## [Dataset]
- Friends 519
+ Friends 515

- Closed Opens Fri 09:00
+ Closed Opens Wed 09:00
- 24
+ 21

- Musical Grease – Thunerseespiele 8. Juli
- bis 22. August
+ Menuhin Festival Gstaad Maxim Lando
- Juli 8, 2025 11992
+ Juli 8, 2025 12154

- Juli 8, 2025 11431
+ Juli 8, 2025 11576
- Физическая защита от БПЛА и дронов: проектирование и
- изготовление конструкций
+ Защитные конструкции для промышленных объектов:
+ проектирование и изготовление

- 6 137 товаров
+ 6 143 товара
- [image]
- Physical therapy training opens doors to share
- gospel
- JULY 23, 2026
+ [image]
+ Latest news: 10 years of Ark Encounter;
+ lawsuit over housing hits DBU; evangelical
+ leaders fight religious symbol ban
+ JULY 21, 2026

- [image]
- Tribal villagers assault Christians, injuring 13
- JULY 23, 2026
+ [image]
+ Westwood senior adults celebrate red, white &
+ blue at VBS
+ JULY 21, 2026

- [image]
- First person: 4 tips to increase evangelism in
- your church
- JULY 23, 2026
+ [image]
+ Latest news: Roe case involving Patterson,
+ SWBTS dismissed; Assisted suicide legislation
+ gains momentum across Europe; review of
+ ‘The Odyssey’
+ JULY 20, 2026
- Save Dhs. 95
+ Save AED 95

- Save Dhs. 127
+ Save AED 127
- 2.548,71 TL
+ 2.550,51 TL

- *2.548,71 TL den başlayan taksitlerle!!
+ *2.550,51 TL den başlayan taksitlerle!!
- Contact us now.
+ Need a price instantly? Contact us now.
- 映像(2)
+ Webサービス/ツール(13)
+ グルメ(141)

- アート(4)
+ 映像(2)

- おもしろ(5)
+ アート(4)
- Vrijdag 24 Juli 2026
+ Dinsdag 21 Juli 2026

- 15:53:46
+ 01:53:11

## [Problem]
What must be returned is the line with "- 2.548,71 TL" plus every line after it to the end of the entries, exactly as they appear.

## [Your solution]
- 2.548,71 TL
+ 2.550,51 TL

- *2.548,71 TL den başlayan taksitlerle!!
+ *2.550,51 TL den başlayan taksitlerle!!
- Contact us now.
+ Need a price instantly? Contact us now.
- 映像(2)
+ Webサービス/ツール(13)
+ グルメ(141)

- アート(4)
+ 映像(2)

- おもしろ(5)
+ アート(4)
- Vrijdag 24 Juli 2026
+ Dinsdag 21 Juli 2026

- 15:53:46
+ 01:53:11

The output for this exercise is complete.